### Activity
Copy out the lines of the records below, and only those lines, from the one with "Black Fishnet Leggings: 4" through the one with "total: 150.79 -> 99.85", exactly as they appear.

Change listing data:
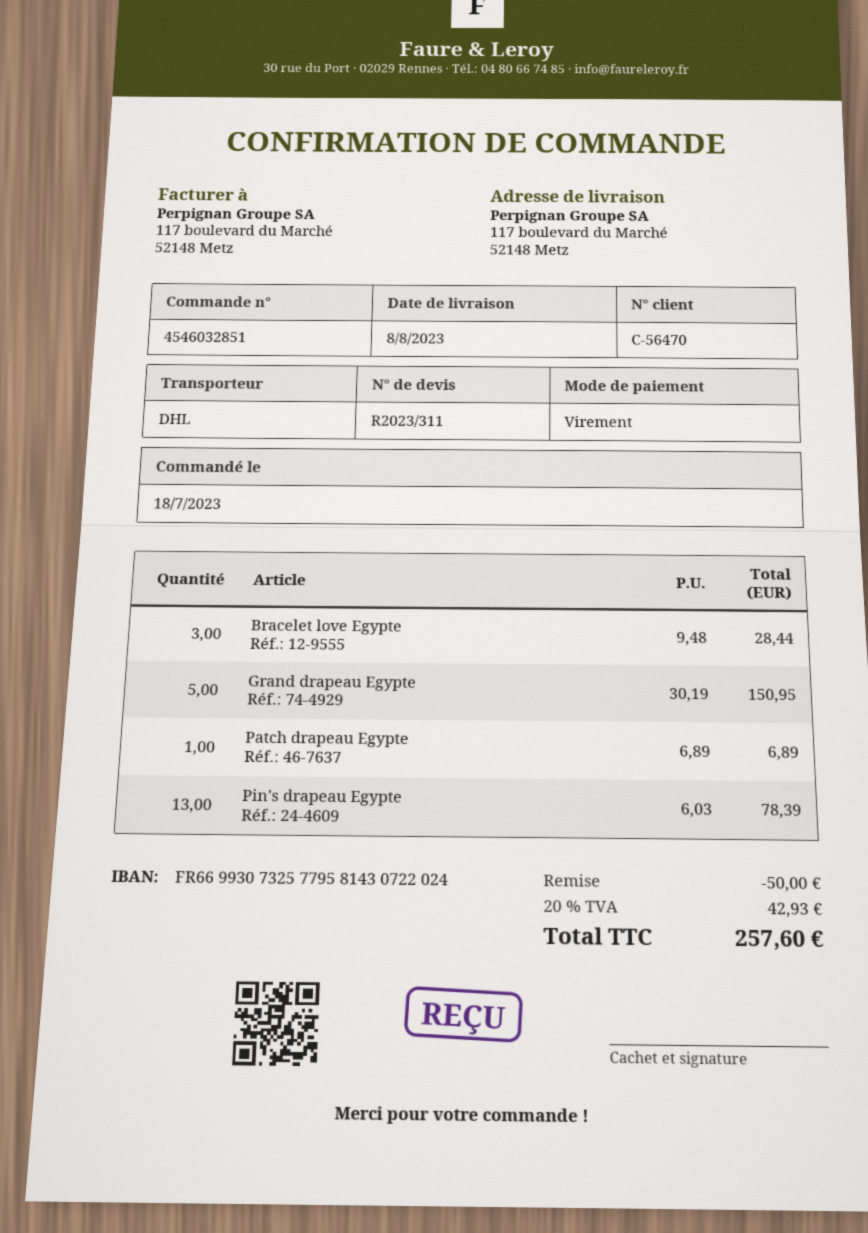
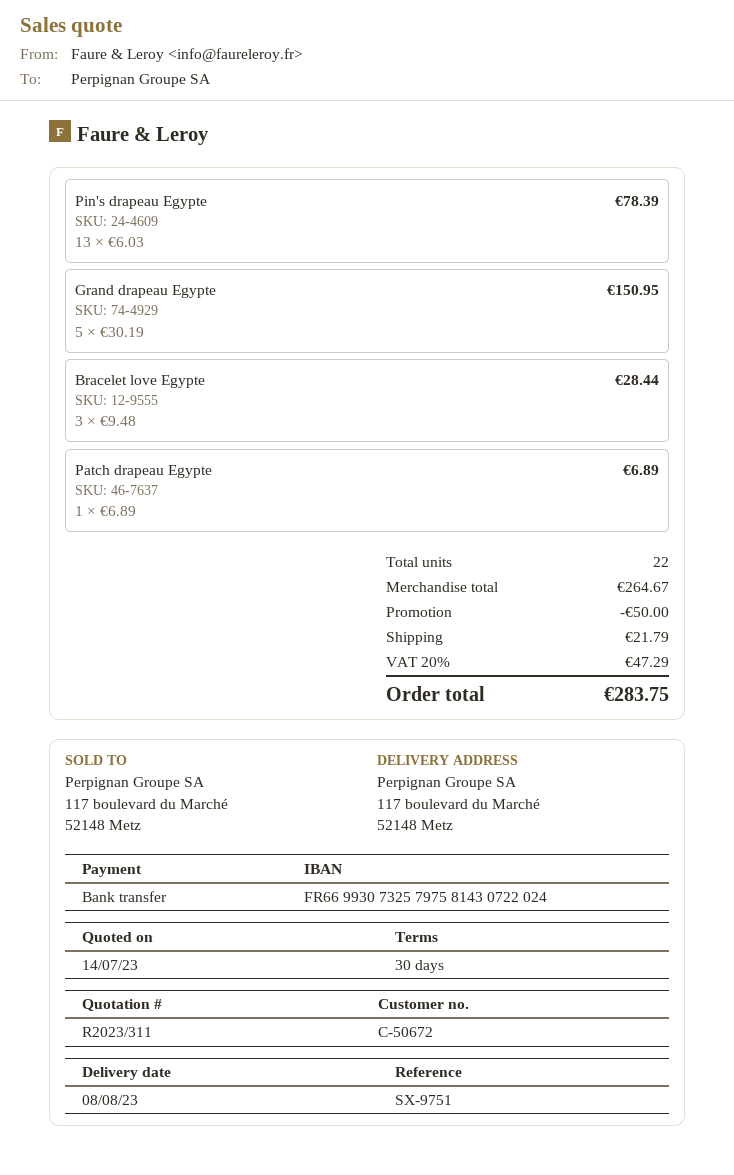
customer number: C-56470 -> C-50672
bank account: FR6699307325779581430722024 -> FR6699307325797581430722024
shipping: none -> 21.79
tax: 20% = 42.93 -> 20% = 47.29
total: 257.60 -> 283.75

==

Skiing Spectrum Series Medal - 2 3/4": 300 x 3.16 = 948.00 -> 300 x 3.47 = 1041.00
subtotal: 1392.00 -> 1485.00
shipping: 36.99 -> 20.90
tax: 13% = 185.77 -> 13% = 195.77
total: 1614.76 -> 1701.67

...

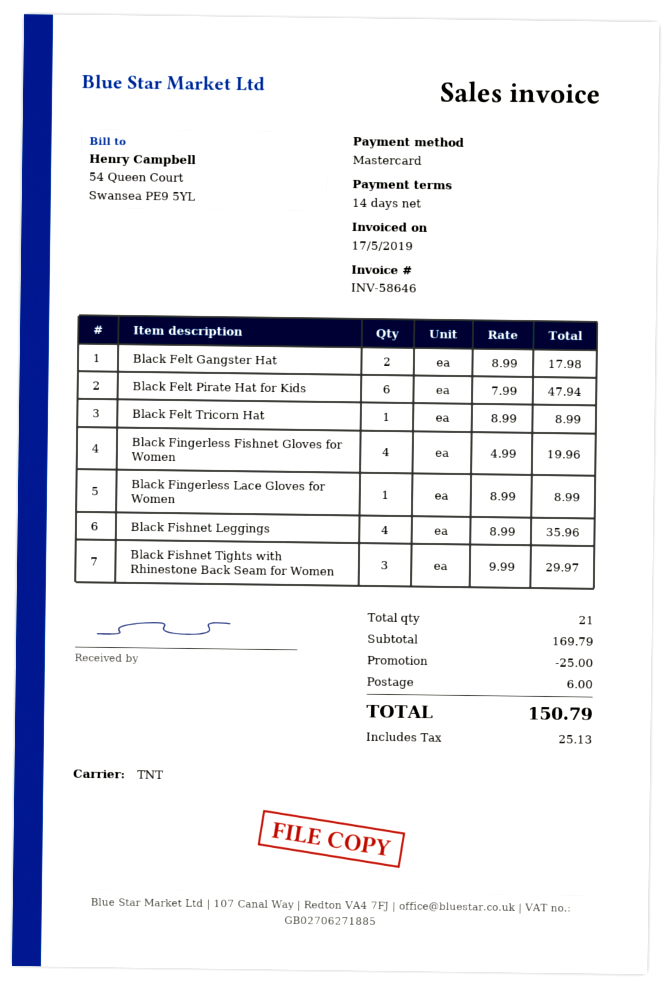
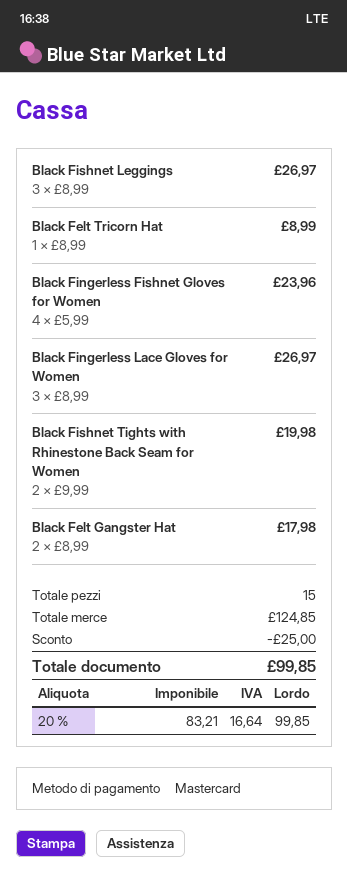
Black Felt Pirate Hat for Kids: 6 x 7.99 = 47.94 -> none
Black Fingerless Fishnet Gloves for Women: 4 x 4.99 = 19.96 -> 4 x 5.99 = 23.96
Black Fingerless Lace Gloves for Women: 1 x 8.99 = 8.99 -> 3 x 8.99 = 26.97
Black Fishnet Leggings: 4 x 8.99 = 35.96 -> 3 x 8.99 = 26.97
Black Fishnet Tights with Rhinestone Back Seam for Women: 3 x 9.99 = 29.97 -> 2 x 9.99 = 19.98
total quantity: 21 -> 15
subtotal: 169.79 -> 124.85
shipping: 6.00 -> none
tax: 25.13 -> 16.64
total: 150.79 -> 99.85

### Completed exercise
Black Fishnet Leggings: 4 x 8.99 = 35.96 -> 3 x 8.99 = 26.97
Black Fishnet Tights with Rhinestone Back Seam for Women: 3 x 9.99 = 29.97 -> 2 x 9.99 = 19.98
total quantity: 21 -> 15
subtotal: 169.79 -> 124.85
shipping: 6.00 -> none
tax: 25.13 -> 16.64
total: 150.79 -> 99.85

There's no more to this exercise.